Task description:
Exact copies of all the lines below are required, with the pictures omitted.

Supplied data:
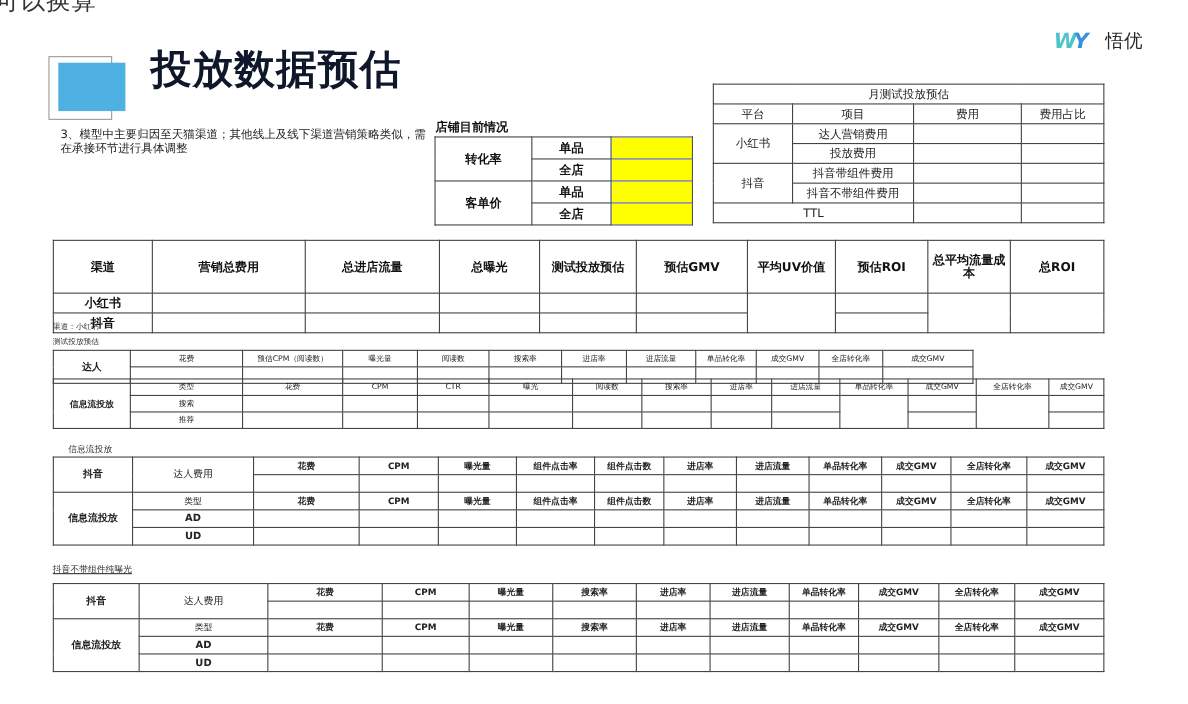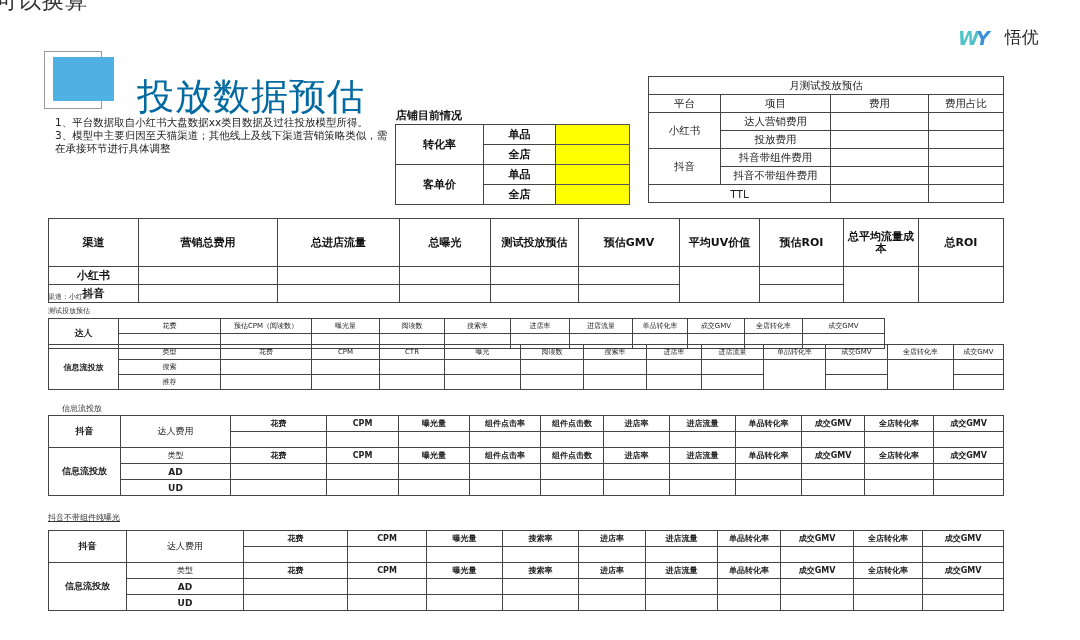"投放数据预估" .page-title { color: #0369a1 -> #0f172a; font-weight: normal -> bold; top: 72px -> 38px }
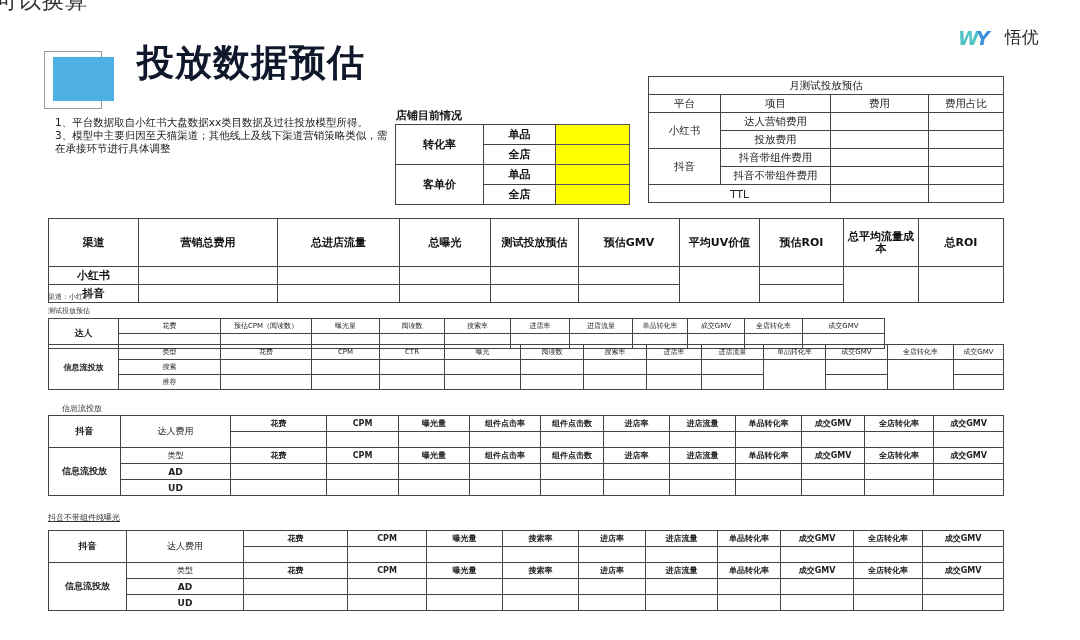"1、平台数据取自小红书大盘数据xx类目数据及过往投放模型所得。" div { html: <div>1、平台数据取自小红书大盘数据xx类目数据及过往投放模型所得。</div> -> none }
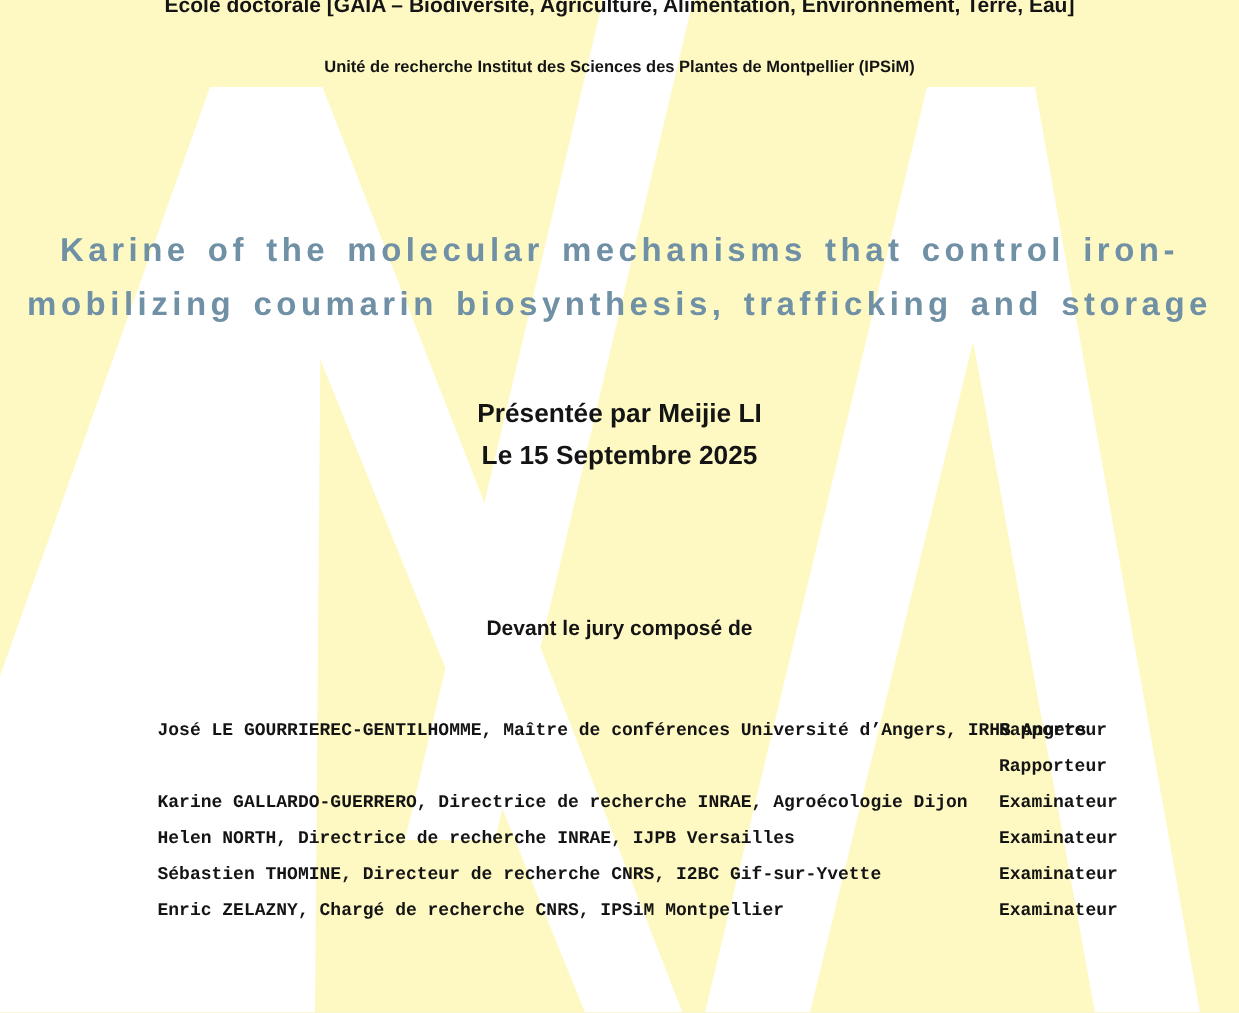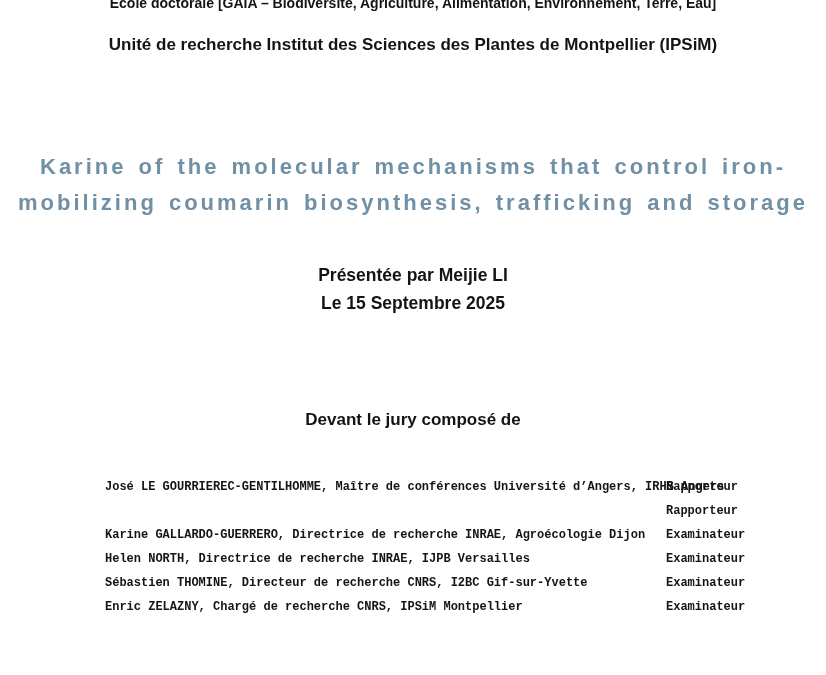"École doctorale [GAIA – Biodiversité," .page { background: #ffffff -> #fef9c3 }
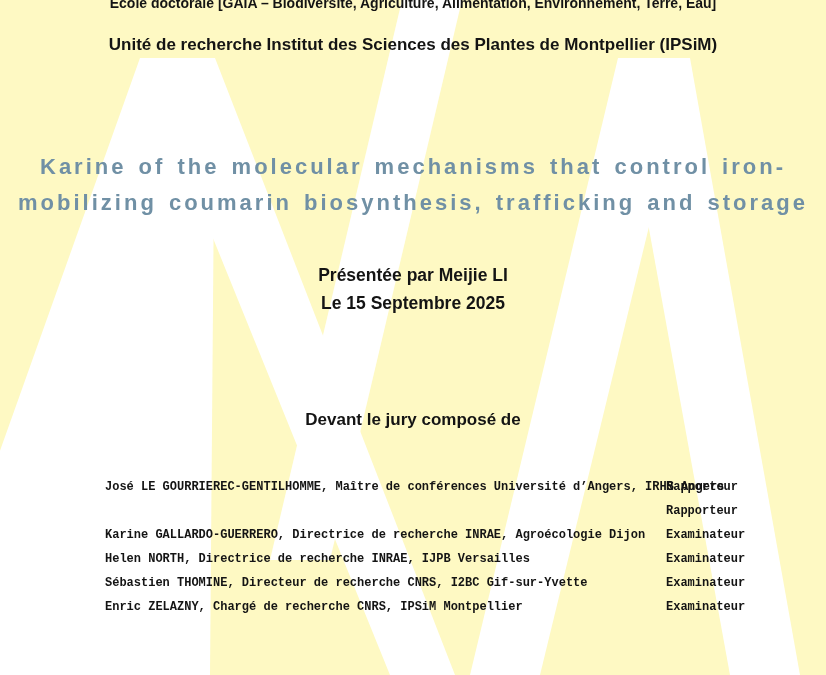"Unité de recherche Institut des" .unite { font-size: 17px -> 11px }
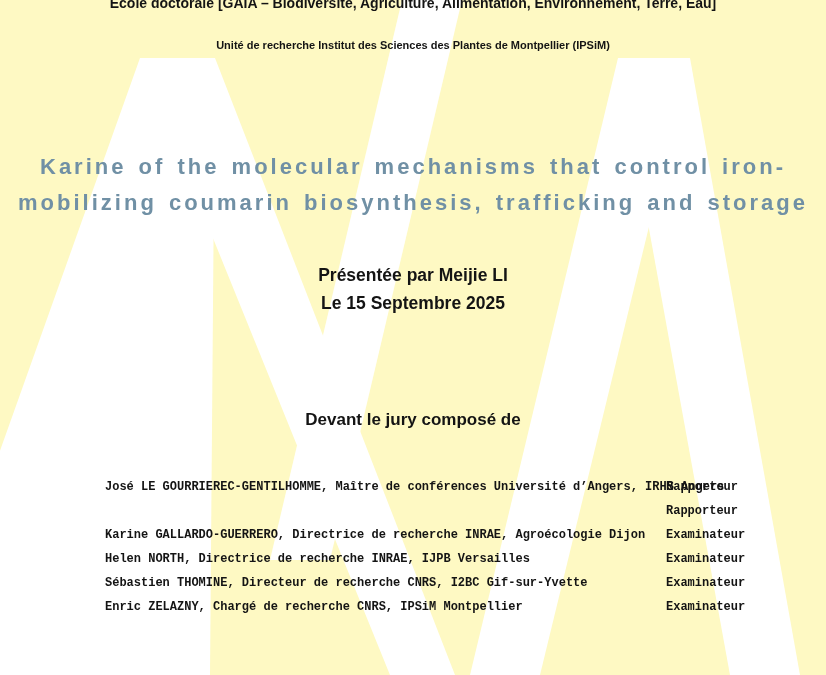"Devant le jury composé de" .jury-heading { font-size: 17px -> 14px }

Solution for this exercise:
"投放数据预估" .page-title { color: #0369a1 -> #0f172a; font-weight: normal -> bold; top: 72px -> 38px }
"1、平台数据取自小红书大盘数据xx类目数据及过往投放模型所得。" div { html: <div>1、平台数据取自小红书大盘数据xx类目数据及过往投放模型所得。</div> -> none }
"École doctorale [GAIA – Biodiversité," .page { background: #ffffff -> #fef9c3 }
"Unité de recherche Institut des" .unite { font-size: 17px -> 11px }
"Devant le jury composé de" .jury-heading { font-size: 17px -> 14px }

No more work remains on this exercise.